* HOW TO COMPLETE THIS TASK: Every line of the data below is to be given again as it appears, with the images removed.

(Front-end code change data)
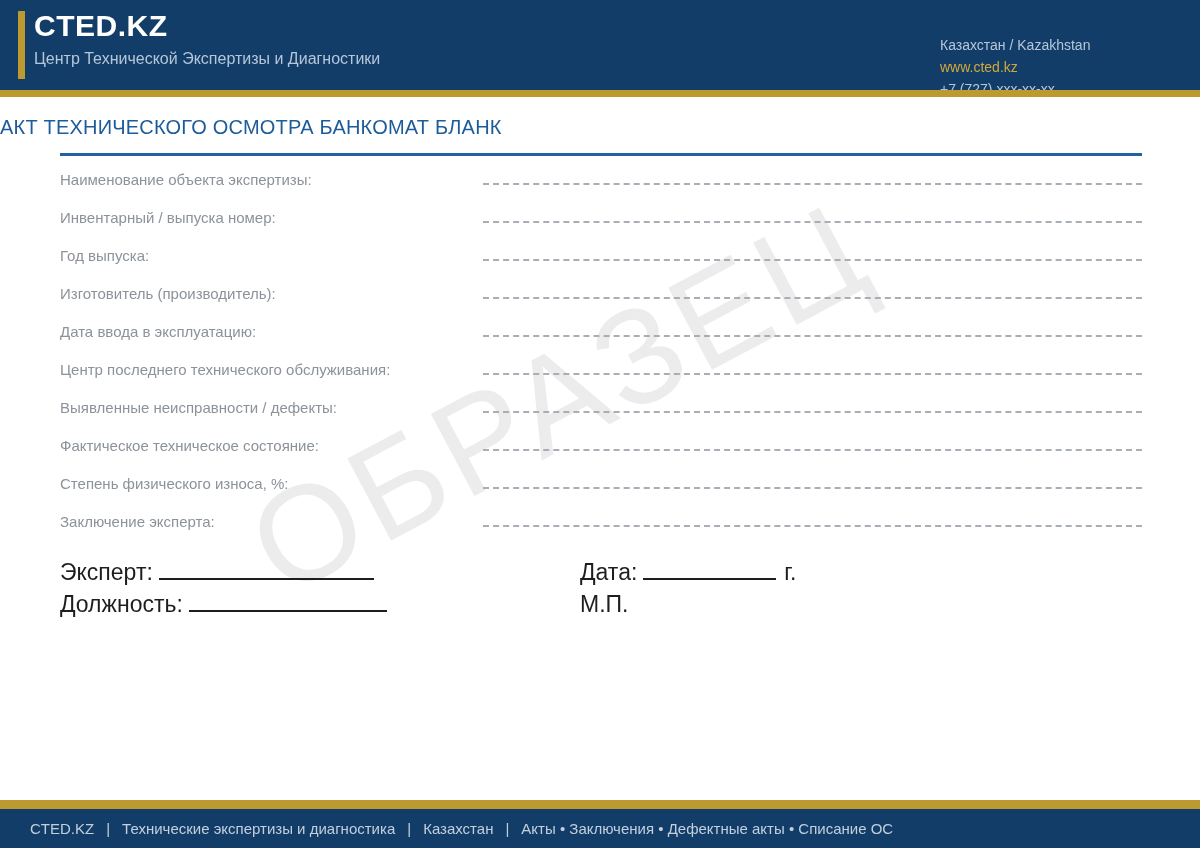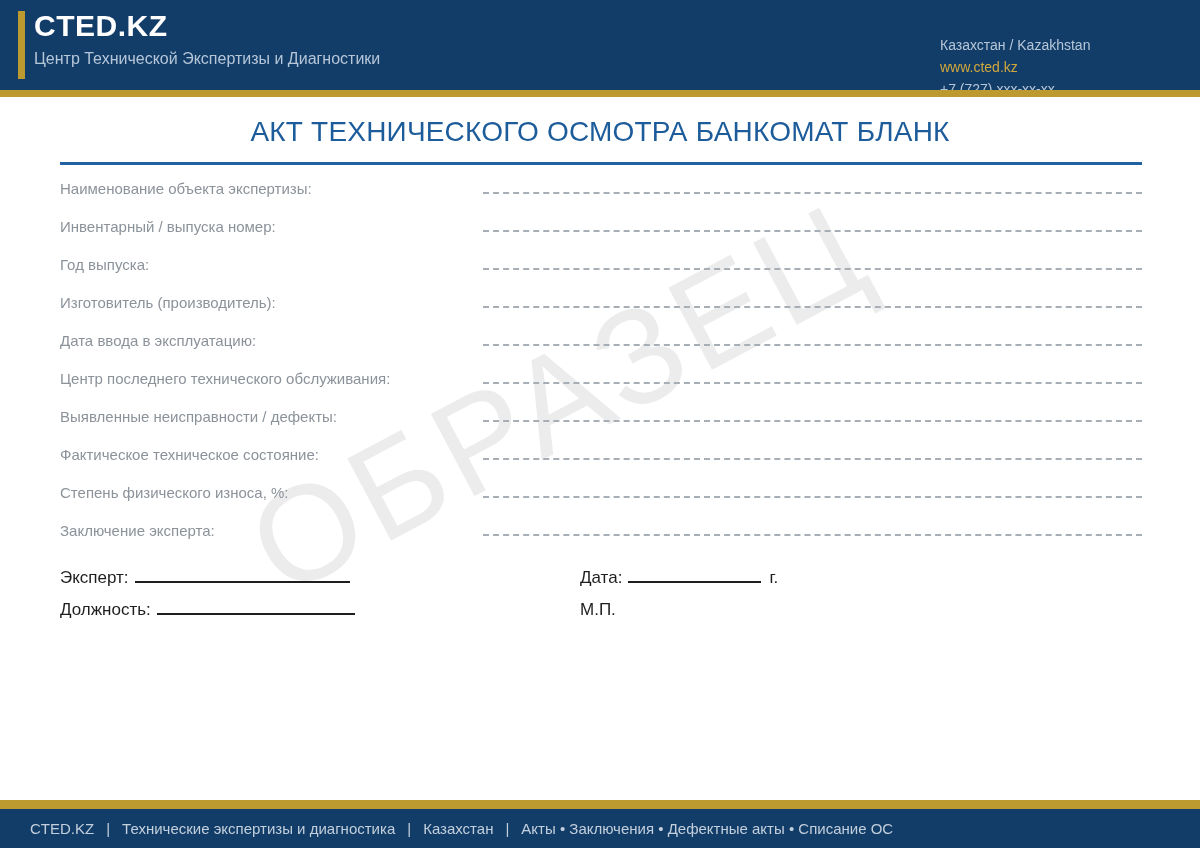--- a/index.html
+++ b/index.html
@@ -59,22 +59,21 @@
     color:#ececec;
     white-space:nowrap;
     z-index:0;
     user-select:none;
   }
 
   
   .doc { position:relative; z-index:1; }
   .doc-title {
     margin-top:19px;
-    text-align:center;
-    font-size:28px;
+    font-size:20px;
     color:#1d5c9a;
     letter-spacing:0.2px;
   }
   .title-rule {
     margin:14px 58px 0 60px;
     height:3px;
     background:#2062a2;
   }
 
   .form { margin:8px 58px 0 60px; position:relative; }
@@ -89,21 +88,21 @@
     position:absolute;
     left:423px; right:0; top:19px;
     border-top:2px dashed #a7aeb5;
   }
 
   
   .signature {
     position:relative;
     margin:13px 58px 0 60px;
     height:70px;
-    font-size:17px;
+    font-size:23px;
     color:#1e1e1e;
   }
   .sig-row { position:absolute; left:0; right:0; white-space:nowrap; }
   .sig-row.row1 { top:2px; }
   .sig-row.row2 { top:34px; }
   .sig-cell-right { position:absolute; left:520px; top:0; }
   .sig-line {
     display:inline-block;
     border-bottom:2px solid #1e1e1e;
     height:14px;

* YOUR SOLUTION:
--- a/index.html
+++ b/index.html
@@ -59,22 +59,21 @@
     color:#ececec;
     white-space:nowrap;
     z-index:0;
     user-select:none;
   }
 
   
   .doc { position:relative; z-index:1; }
   .doc-title {
     margin-top:19px;
-    text-align:center;
-    font-size:28px;
+    font-size:20px;
     color:#1d5c9a;
     letter-spacing:0.2px;
   }
   .title-rule {
     margin:14px 58px 0 60px;
     height:3px;
     background:#2062a2;
   }
 
   .form { margin:8px 58px 0 60px; position:relative; }
@@ -89,21 +88,21 @@
     position:absolute;
     left:423px; right:0; top:19px;
     border-top:2px dashed #a7aeb5;
   }
 
   
   .signature {
     position:relative;
     margin:13px 58px 0 60px;
     height:70px;
-    font-size:17px;
+    font-size:23px;
     color:#1e1e1e;
   }
   .sig-row { position:absolute; left:0; right:0; white-space:nowrap; }
   .sig-row.row1 { top:2px; }
   .sig-row.row2 { top:34px; }
   .sig-cell-right { position:absolute; left:520px; top:0; }
   .sig-line {
     display:inline-block;
     border-bottom:2px solid #1e1e1e;
     height:14px;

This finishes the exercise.